Planning, Compliance and ESG
End cycles, close doors, end chapters. A new year is a good opportunity to start over! Jump 7 ripples, wear white clothes, eat lentils, toast with champagne, eat grapes … plan!
New Year’s traditions invite people to reflect on the year that has passed and also to set goals/objectives for the year that is about to begin.
The human being needs new beginnings, whether at the end of a task, a day, a week, a month, a year. We have to “make peace” with our immediate past, to move forward. Our dependence on restarts has Daily implications, which we observe in various behaviors, such as at the beginning of a diet (no one starts a diet if not on Monday), habituality of exercise, among others.

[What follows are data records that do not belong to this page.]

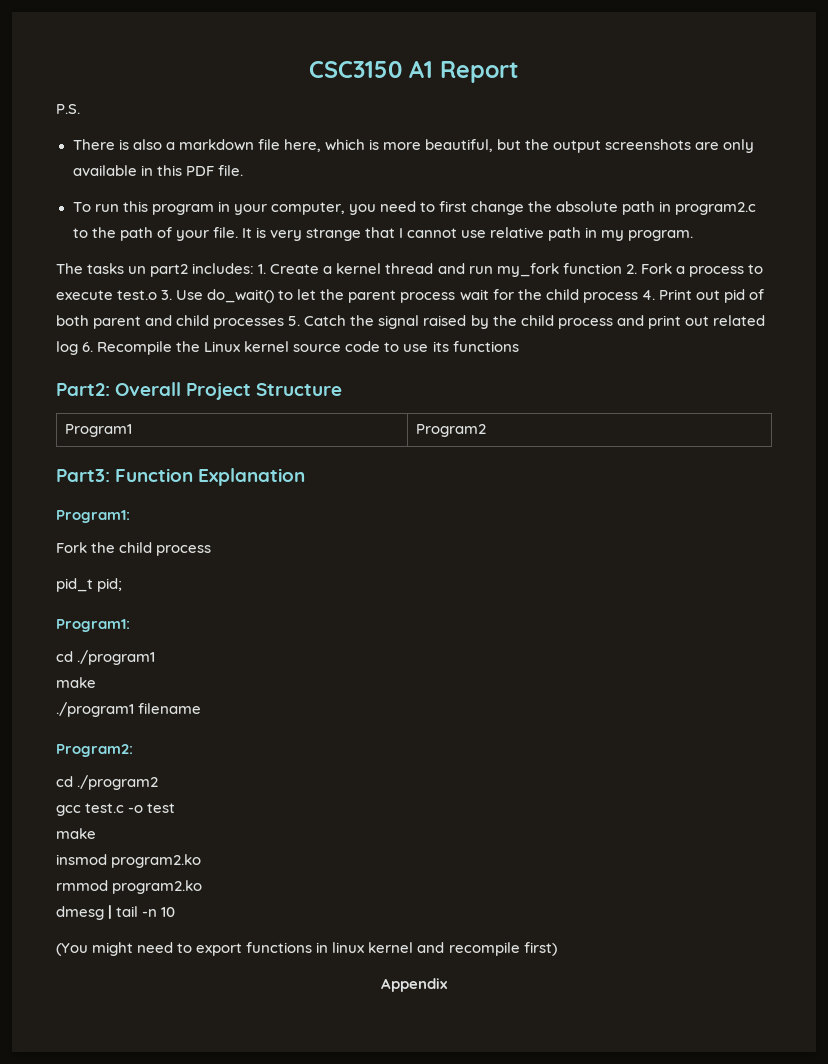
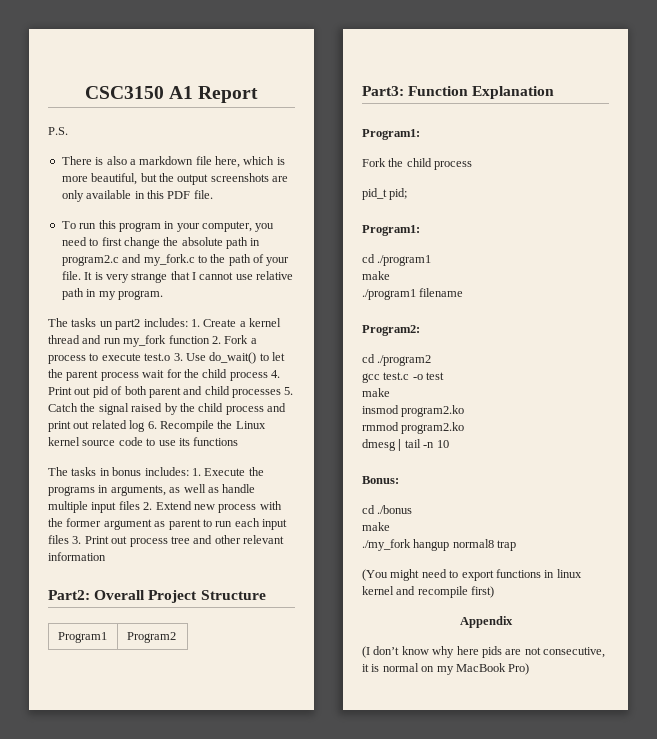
- To run this program in your computer, you need to first change the absolute path in program2.c to the path of your file.
+ To run this program in your computer, you need to first change the absolute path in program2.c and my_fork.c to the path of your file.
+ The tasks in bonus includes: 1. Execute the programs in arguments, as well as handle multiple input files 2. Extend new process with the former argument as parent to run each input files 3. Print out process tree and other relevant information
+ Bonus:
+ cd ./bonus
+ make
+ ./my_fork hangup normal8 trap
+ (I don’t know why here pids are not consecutive, it is normal on my MacBook Pro)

With companies it is no different, so the beginning of the year is marked by meetings to present the objectives of the year and the planning to achieve them. This presentation at the beginning of the year is the “top of the iceberg”, the visible part, of a constant and essential work of “thinking about the future”!
Setting goals and structuring small tasks to achieve them is not an easy task, it needs the entrepreneur to know not only techniques for setting goals and planning, but to really know your company and its future (mission, vision and values are also essential), which includes: Team, customers, market, competitors and finance.
“If you know the enemy and know yourself, you need not fear the outcome of a hundred battles. If you know yourself but do not know the enemy, for every victory you win you will also suffer a defeat. If you know neither the enemy nor yourself, you will lose all battles.”Sun Tzu. The Art of War.
In addition to giving direction to the social exercise of companies, the goals have a very interesting point in common: they are all measurable. There is no point in setting an immeasurable goal, it is like jumping waves and asking for money (money does not come, I have already tried), we need work and strategies for the efficient use of the resource time!
When we bring this concept to companies, in some (more structured) the task is easier, now for others (with little professionalization, such as family businesses) it is an impossible mission if the executives have not done their homework.
Homework requires transparency, good financial health, engagement and legal compliance. The first 3 will only be solid and reliable if the latter is up to date, since compliance is ensuring that business practices are in accordance with internal statutes and regulations, as well as laws in general.
Legal compliance or, for those who like foreignness, “compliance”, since the Brazilian corruption scandal in 2015 (watch the movie “The Laundry”), continues on the agenda in the most diverse companies, both to improve corporate governance rules and to monitor how companies have acted in favor of social objectives (such as ESG – Environment, Social and Governance).
The concern with the social and environmental impact of companies is the size that the World Economic Forum launched at the 2020 Annual Meeting in Davos, a guide to metrics based on ESG values, reinforced practice in the following 2 (two) years.
The adoption of ESG practices has proven positive to attract investment, generate value for consumers and positive impact on workers, for this reason these practices have been included in business planning and should remain so for the next few years. The implementation of ESG practices is not a one-off, it takes a continuous effort. It’s like exercising, don’t just do it once!
The inclusion of ESG practices in business planning occurs through the effective implementation of measures concerned with its three pillars, namely:
Environmental compliance: company actions focused on the environment (here it is not only pollutant reduction, but also: concern with recycling, clean energy, conscious use of Natural Resources);
Social compliance: the organization’s attitude towards social factors such as: inclusion and diversity, Labor Relations, healthy work environment;
Governance compliance: independence and diversity of the board of directors, adequate remuneration policy, transparency, ethics, anti-corruption practices, data protection and Privacy.
Finally, although tempting for inclusion in the plan of goals and objectives of 2023, ESG practices must be effective, Greenwashing (having a different discourse from the practice), in addition to destroying credibility, can generate boycott campaigns, in addition to being considered as misleading propaganda.
Leonardo Theon de Moraes-lawyer, graduated in law, with emphasis in business law, from Universidade Presbiteriana Mackenzie (2012), enrolled in the Brazilian Bar Association, São Paulo Section (OAB/SP) (2012). Postgraduate and Specialist IN Business Law from the São Paulo Law School of the Getúlio Vargas Foundation (2014), Master in political and Economic Law from the Mackenzie Presbyterian University (2017), author of books and articles, Lecturer, University professor and member of the São Paulo Lawyers Association (AASP). Founding partner of TM Associados.